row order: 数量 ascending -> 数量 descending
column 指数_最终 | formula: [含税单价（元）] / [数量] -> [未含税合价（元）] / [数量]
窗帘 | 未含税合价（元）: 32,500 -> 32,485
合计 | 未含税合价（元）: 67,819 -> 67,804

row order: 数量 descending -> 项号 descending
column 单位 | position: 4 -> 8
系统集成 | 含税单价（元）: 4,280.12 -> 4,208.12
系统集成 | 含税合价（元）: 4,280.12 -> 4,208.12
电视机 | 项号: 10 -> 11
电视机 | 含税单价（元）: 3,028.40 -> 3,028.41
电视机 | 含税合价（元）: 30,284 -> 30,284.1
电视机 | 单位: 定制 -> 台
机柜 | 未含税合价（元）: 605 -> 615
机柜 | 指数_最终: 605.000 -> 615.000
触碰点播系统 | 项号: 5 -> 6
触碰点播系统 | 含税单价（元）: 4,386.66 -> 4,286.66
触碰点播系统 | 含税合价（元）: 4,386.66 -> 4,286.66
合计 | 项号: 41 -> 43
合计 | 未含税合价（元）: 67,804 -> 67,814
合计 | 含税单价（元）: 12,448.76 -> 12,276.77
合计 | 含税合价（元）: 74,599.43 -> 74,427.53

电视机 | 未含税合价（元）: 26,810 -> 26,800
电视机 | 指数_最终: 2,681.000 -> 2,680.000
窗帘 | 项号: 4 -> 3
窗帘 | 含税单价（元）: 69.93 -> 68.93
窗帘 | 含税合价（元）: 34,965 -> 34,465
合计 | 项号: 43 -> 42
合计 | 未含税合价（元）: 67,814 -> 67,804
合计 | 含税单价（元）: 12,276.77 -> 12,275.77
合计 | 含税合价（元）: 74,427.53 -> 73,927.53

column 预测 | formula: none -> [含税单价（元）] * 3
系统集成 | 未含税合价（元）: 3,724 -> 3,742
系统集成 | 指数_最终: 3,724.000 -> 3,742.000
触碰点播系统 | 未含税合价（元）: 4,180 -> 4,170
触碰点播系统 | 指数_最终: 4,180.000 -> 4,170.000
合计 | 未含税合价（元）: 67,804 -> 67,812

* * *

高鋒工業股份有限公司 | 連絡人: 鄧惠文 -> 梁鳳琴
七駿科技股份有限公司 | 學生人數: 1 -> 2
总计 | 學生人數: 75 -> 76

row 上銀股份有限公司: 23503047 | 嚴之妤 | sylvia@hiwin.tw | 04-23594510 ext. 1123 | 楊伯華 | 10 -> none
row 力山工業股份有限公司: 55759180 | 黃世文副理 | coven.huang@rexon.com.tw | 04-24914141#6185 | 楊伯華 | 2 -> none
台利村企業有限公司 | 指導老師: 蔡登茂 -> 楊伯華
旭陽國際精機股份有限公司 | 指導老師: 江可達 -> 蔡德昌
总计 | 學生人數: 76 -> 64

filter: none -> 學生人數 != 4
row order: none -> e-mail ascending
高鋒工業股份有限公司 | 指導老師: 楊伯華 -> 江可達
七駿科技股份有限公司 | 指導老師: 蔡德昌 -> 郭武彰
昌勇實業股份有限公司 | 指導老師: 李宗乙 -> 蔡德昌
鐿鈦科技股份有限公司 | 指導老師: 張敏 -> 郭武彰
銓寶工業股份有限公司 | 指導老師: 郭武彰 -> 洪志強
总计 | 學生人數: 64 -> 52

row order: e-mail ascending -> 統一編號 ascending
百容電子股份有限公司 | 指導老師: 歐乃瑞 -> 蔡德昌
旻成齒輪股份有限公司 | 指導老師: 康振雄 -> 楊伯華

==

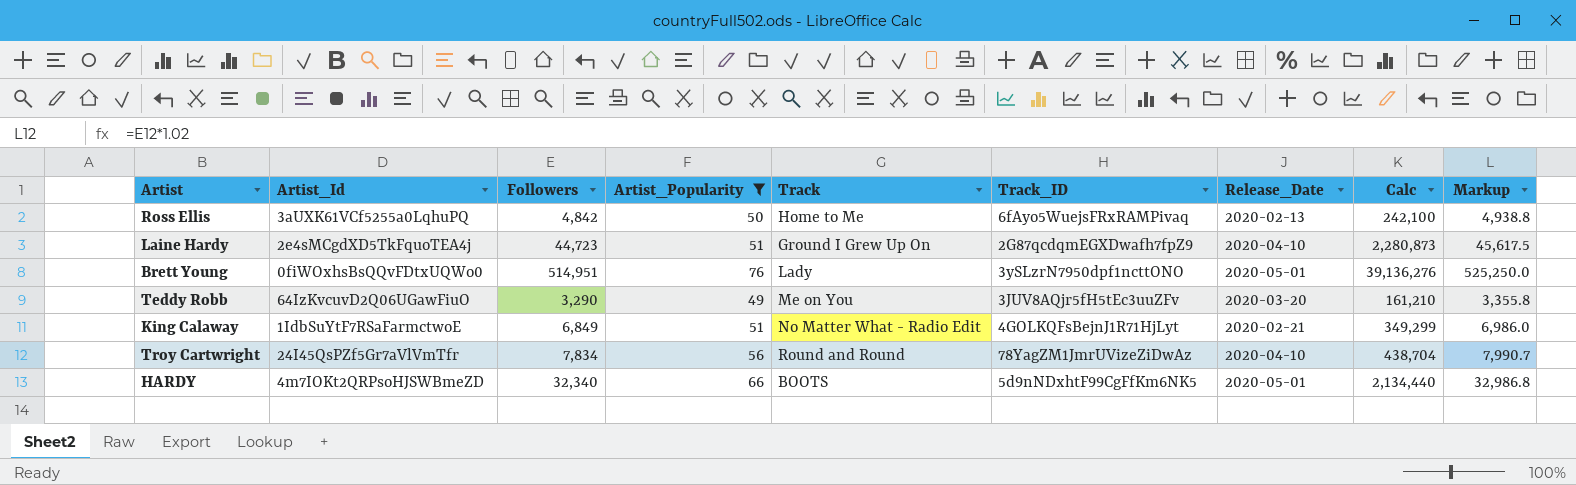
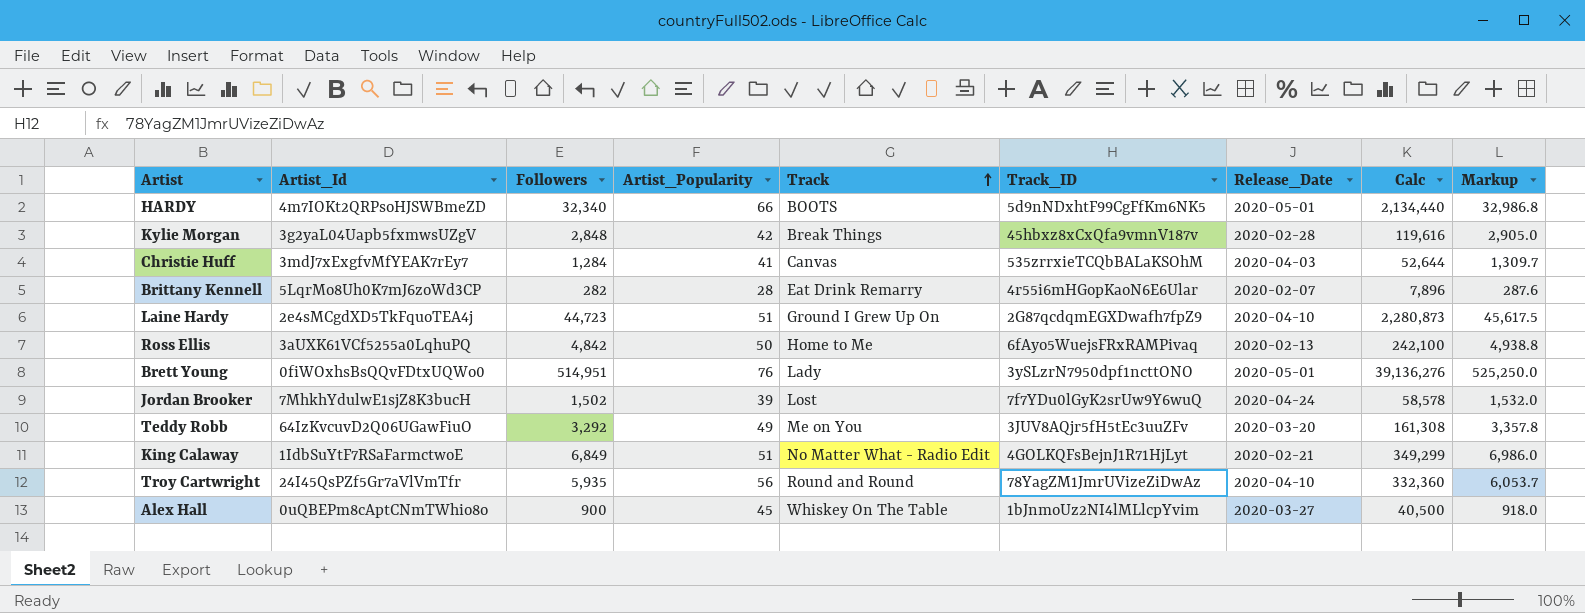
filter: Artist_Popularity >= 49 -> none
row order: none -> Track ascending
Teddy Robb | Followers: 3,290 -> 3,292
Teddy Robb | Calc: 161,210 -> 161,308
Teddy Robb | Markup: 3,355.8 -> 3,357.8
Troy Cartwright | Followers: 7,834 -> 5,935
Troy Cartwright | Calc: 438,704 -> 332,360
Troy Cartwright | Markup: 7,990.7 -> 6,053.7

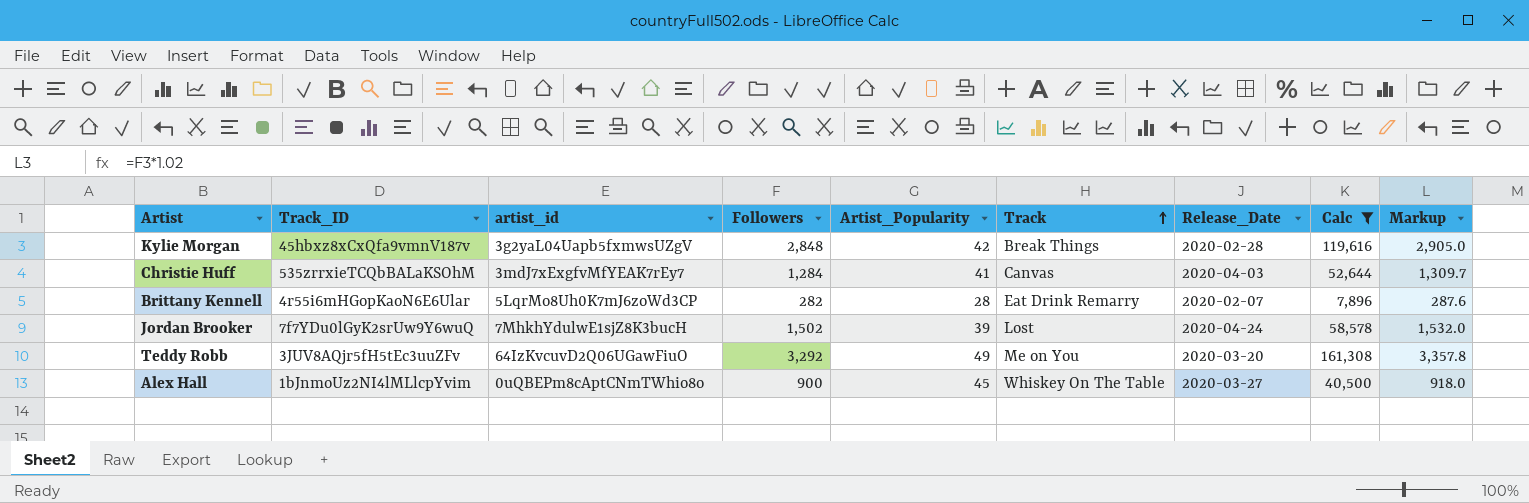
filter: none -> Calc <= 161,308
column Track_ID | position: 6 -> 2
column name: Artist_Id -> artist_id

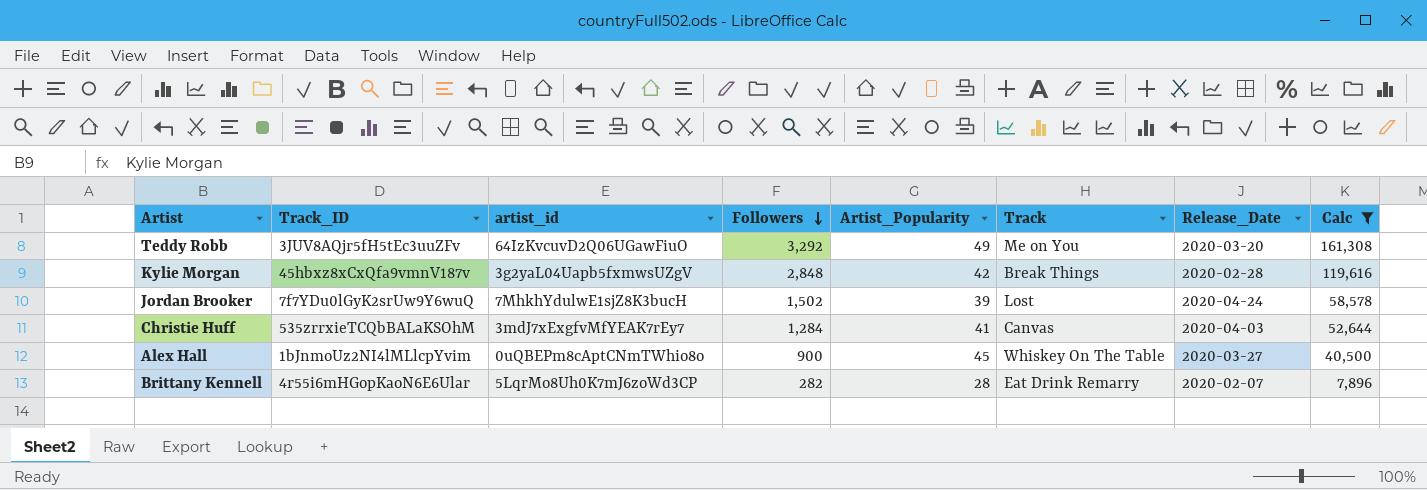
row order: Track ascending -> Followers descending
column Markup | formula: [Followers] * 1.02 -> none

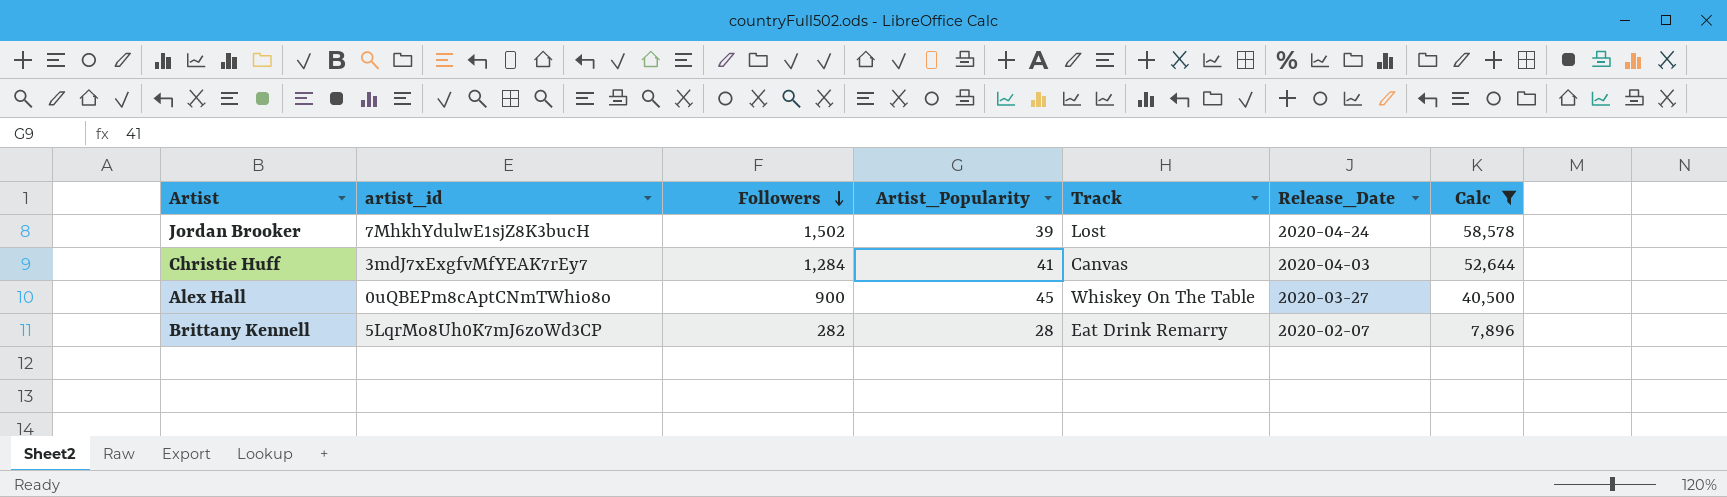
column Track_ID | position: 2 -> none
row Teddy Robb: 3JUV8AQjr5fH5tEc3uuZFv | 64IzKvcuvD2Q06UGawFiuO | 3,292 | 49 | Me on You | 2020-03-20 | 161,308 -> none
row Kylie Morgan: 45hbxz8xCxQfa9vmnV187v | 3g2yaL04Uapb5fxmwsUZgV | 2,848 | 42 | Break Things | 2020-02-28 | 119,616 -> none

WHAT YOU ARE ASKED TO DO: Set down again, word for word, every line from the one with "Troy Cartwright | Followers: 7,834 -> 5,935" to the one with "row Kylie Morgan: 45hbxz8xCxQfa9vmnV187v" in the entries above, and omit the pictures.

EXERCISE SOLUTION:
Troy Cartwright | Followers: 7,834 -> 5,935
Troy Cartwright | Calc: 438,704 -> 332,360
Troy Cartwright | Markup: 7,990.7 -> 6,053.7

filter: none -> Calc <= 161,308
column Track_ID | position: 6 -> 2
column name: Artist_Id -> artist_id

row order: Track ascending -> Followers descending
column Markup | formula: [Followers] * 1.02 -> none

column Track_ID | position: 2 -> none
row Teddy Robb: 3JUV8AQjr5fH5tEc3uuZFv | 64IzKvcuvD2Q06UGawFiuO | 3,292 | 49 | Me on You | 2020-03-20 | 161,308 -> none
row Kylie Morgan: 45hbxz8xCxQfa9vmnV187v | 3g2yaL04Uapb5fxmwsUZgV | 2,848 | 42 | Break Things | 2020-02-28 | 119,616 -> none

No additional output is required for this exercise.